Information supplied START

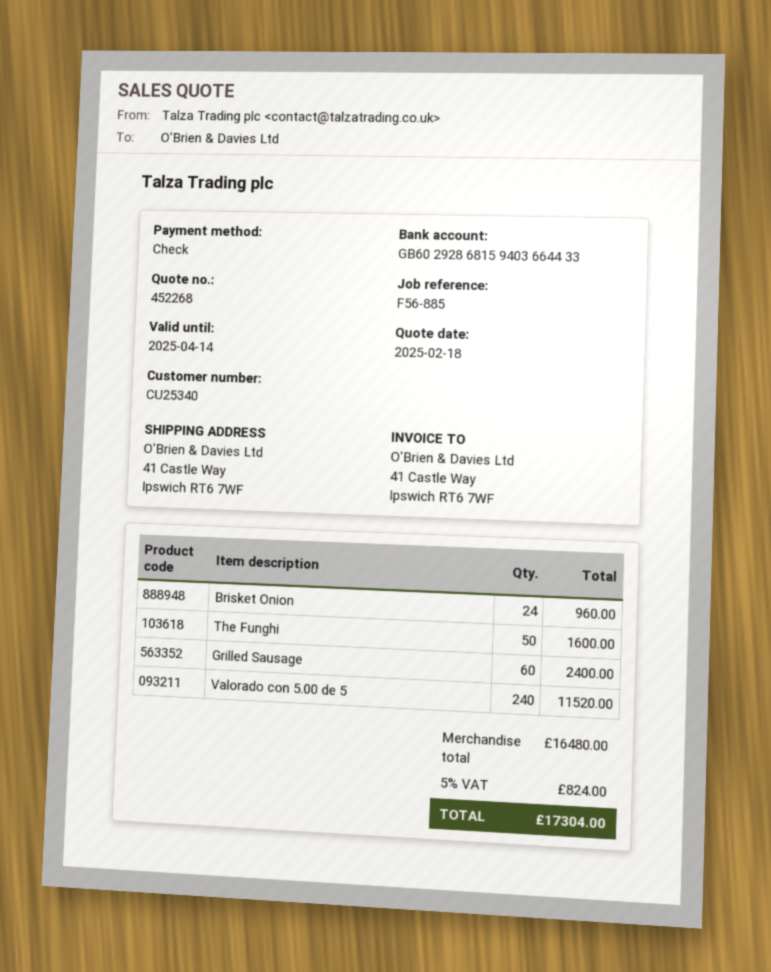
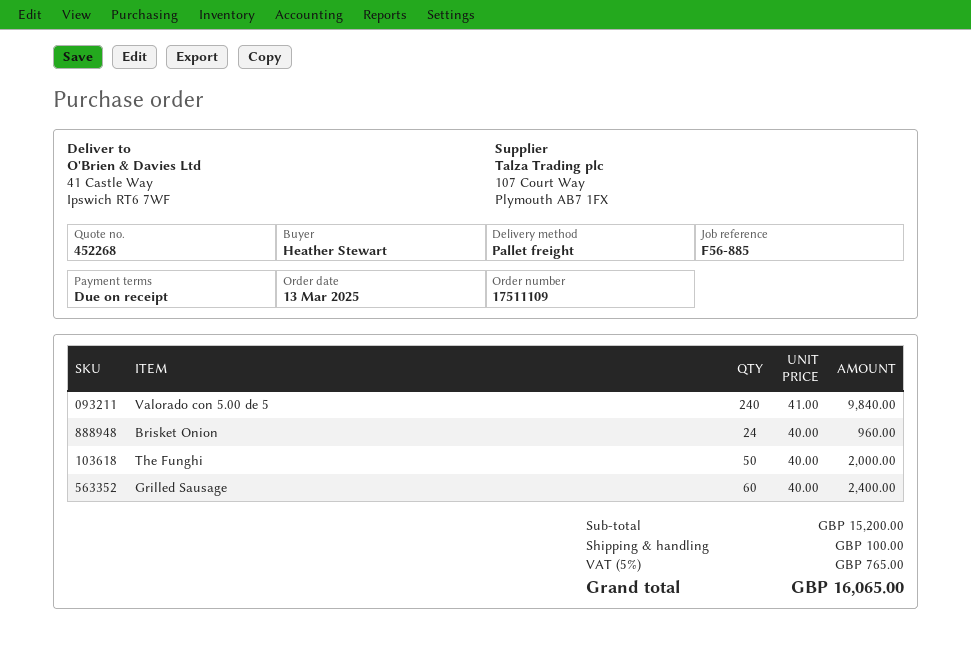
The Funghi: 50 for 1600.00 -> 50 for 2000.00
Valorado con 5.00 de 5: 240 for 11520.00 -> 240 for 9840.00
subtotal: 16480.00 -> 15200.00
shipping: none -> 100.00
tax: 5% = 824.00 -> 5% = 765.00
total: 17304.00 -> 16065.00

Information supplied END

What to work on: Omit all pictures and repeat the rest of the records verbatim.

Answer space:
The Funghi: 50 for 1600.00 -> 50 for 2000.00
Valorado con 5.00 de 5: 240 for 11520.00 -> 240 for 9840.00
subtotal: 16480.00 -> 15200.00
shipping: none -> 100.00
tax: 5% = 824.00 -> 5% = 765.00
total: 17304.00 -> 16065.00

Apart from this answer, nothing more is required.